Scenario: During a discussion with your library manager, she tells you about a Call for Proposals for grants that could help pay for the things you need for a new information literacy course requirement for your institution. You ask her to meet with the other librarians and any other key staff and put together a list of things that could go into the grant. You tell her that if she will draft a proposal and budget, you will review it and give her some feedback.
About a week later, she brings you a draft budget. It looks to you like she included all the important elements, but you want to make sure the budget meets the funding agency's guidelines, so you download the Call for Proposals from the funding agency's website and review the budget while considering these guidelines. She comments to you that she has a lot of questions about grants and grant budgets, so you tell her you will review the grant documents and assist her with understanding .
To complete the budget review Assignment, follow these steps:
- Review the websites and documents provided under the Readings link. The information from The Foundation Center will provide an overview of the grant writing and budget preparation process, and cover some key terms and concepts.
- Review the materials provided in the scenario above — the draft budget and the Call for Proposals — and determine if the draft budget meets the funding guidelines outlined in the Call of Proposals.
- Prepare a 1–2-page Response Memo to your library manager with the following elements:
- Your feedback on her draft budget, explaining anything she needs to change — this can be done in a few paragraphs. Be sure to assimilate relevant sources.
- A brief summary explaining whether the budget meets the funding guidelines and a rationale for why or why not based on the foundation guidelines. Be sure to assimilate relevant sources.
The length of the paper for content is 1–2 pages. The paper should be in the form of a response memo. A title page is not necessary, but please do provide a reference page following APA (6th ed.) style.
Textbook: Barr, M., & McClellan, G. (2011). Budgets and financial management in higher education. San Francisco, CA: Jossey-Bass.

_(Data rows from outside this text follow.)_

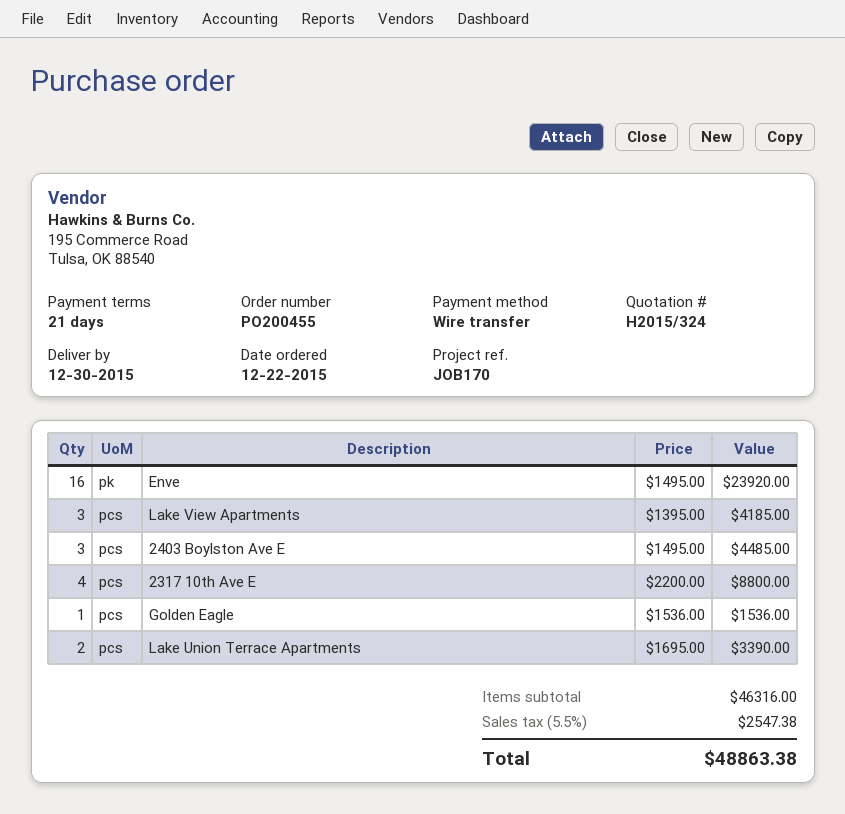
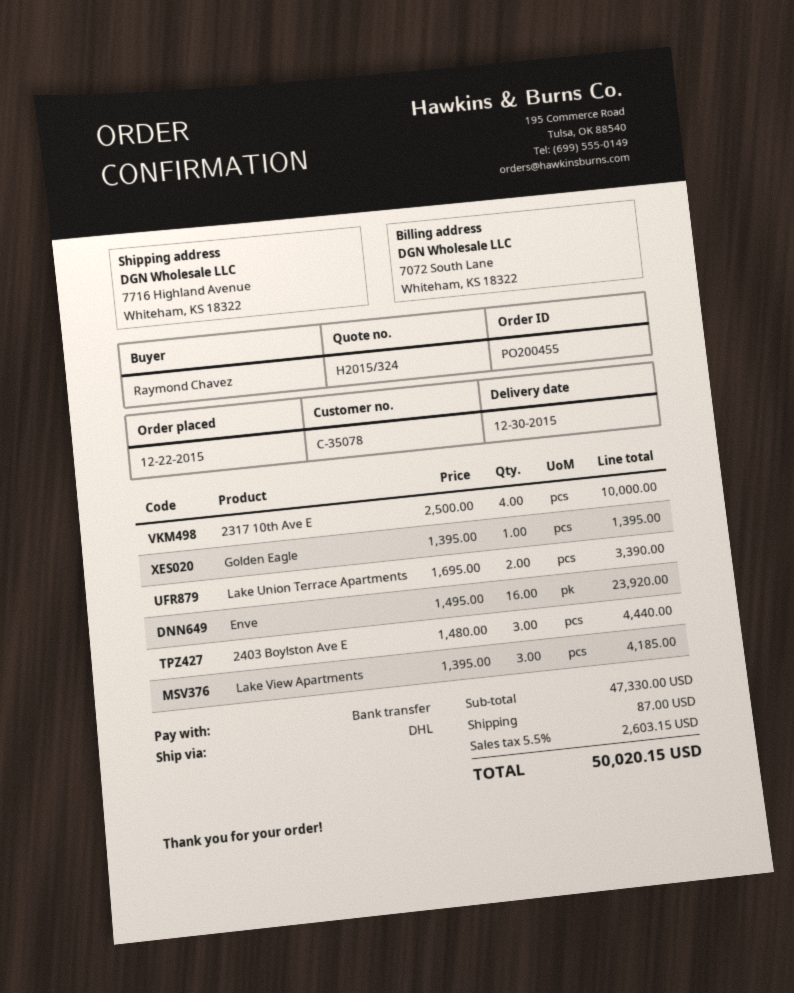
2403 Boylston Ave E: 3 x 1495.00 = 4485.00 -> 3 x 1480.00 = 4440.00
2317 10th Ave E: 4 x 2200.00 = 8800.00 -> 4 x 2500.00 = 10000.00
Golden Eagle: 1 x 1536.00 = 1536.00 -> 1 x 1395.00 = 1395.00
subtotal: 46316.00 -> 47330.00
shipping: none -> 87.00
tax: 5.5% = 2547.38 -> 5.5% = 2603.15
total: 48863.38 -> 50020.15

Review Chapter 2 “Primary Elements of the Budget”
Chapter 5 “Understanding Auxiliary and Capital Budgets”
Chapter 5 addresses two special cases that represent budgeting issues related to, but not directly supporting, an institution's academic mission. Auxiliary budgets are expected to be primarily self-supporting, while capital budgets require significant planning and funding.
The following resources will provide an introduction to grant funding:
Proposal Writing Short Course. Foundation Center. Retrieved from http://grantspace.org/search/?keyword=Proposal+Writing+Short+Course
Introduction to Proposal Writing. Foundation Center. Retrieved from https://grantspace.org/training/courses/introduction-to-proposal-writing/
(Used with permission)
There are many guides to grant proposal writing and budget preparation available on the internet. The Foundation Center provides a wide variety of resources and support to nonprofit organizations on obtaining external funding, including these two online guides. Click through these brief tutorials to learn about the process of proposal writing, elements of grant budgets, and issues to be aware of while preparing a budget.
Manuel, R., Arseneau, B., Walsh, J., & Sargeant, K. (2002, March). Show me the money. Paper presented at the Annual Meeting of the League for Innovation in the Community College, Boston, MA. Retrieved from http://files.eric.ed.gov/fulltext/ED466745.pdf
This conference presentation uses an organized “frequently asked questions” format to address common issues in developing budgets for grant proposals.